BEGIN
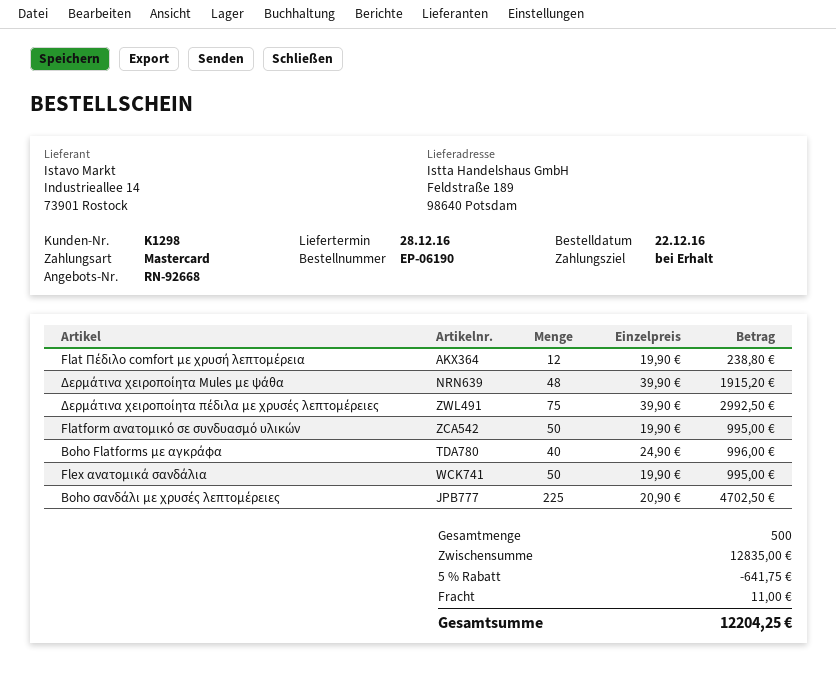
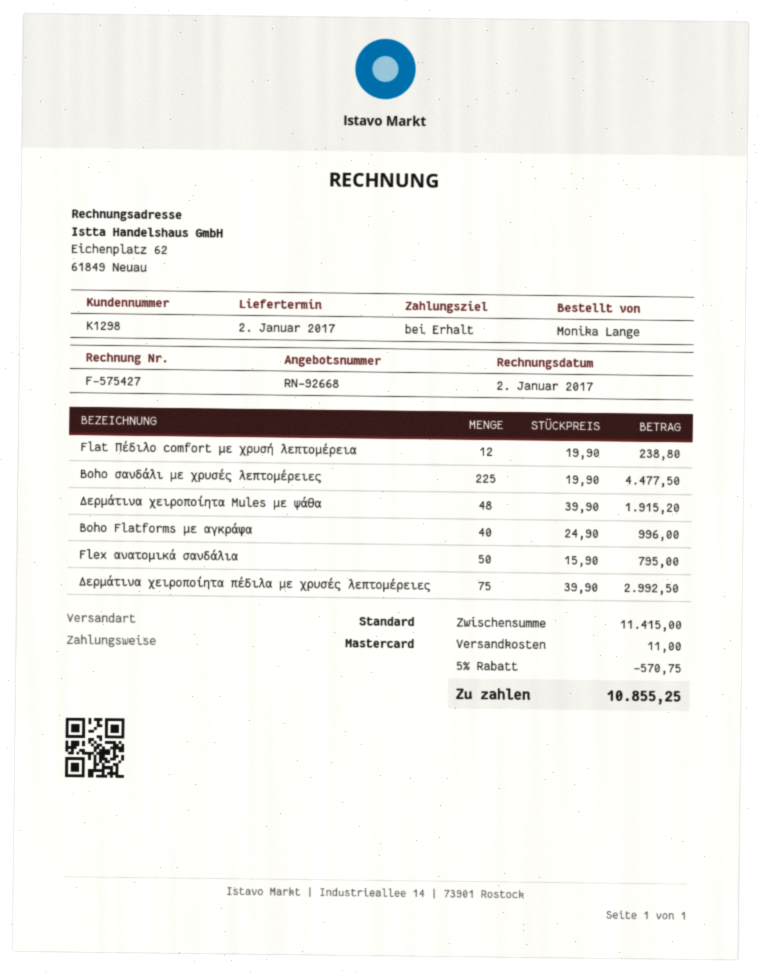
delivery date: 2016-12-28 -> 2017-01-02
Flatform ανατομικό σε συνδυασμό υλικών: 50 x 19.90 = 995.00 -> none
Flex ανατομικά σανδάλια: 50 x 19.90 = 995.00 -> 50 x 15.90 = 795.00
Boho σανδάλι με χρυσές λεπτομέρειες: 225 x 20.90 = 4702.50 -> 225 x 19.90 = 4477.50
subtotal: 12835.00 -> 11415.00
discount: 5% = 641.75 -> 5% = 570.75
total: 12204.25 -> 10855.25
END
What to work on –
The line with "Flatform ανατομικό σε" through the last line of the entries above: output exactly those lines and nothing else.

Solution to the problem –
Flatform ανατομικό σε συνδυασμό υλικών: 50 x 19.90 = 995.00 -> none
Flex ανατομικά σανδάλια: 50 x 19.90 = 995.00 -> 50 x 15.90 = 795.00
Boho σανδάλι με χρυσές λεπτομέρειες: 225 x 20.90 = 4702.50 -> 225 x 19.90 = 4477.50
subtotal: 12835.00 -> 11415.00
discount: 5% = 641.75 -> 5% = 570.75
total: 12204.25 -> 10855.25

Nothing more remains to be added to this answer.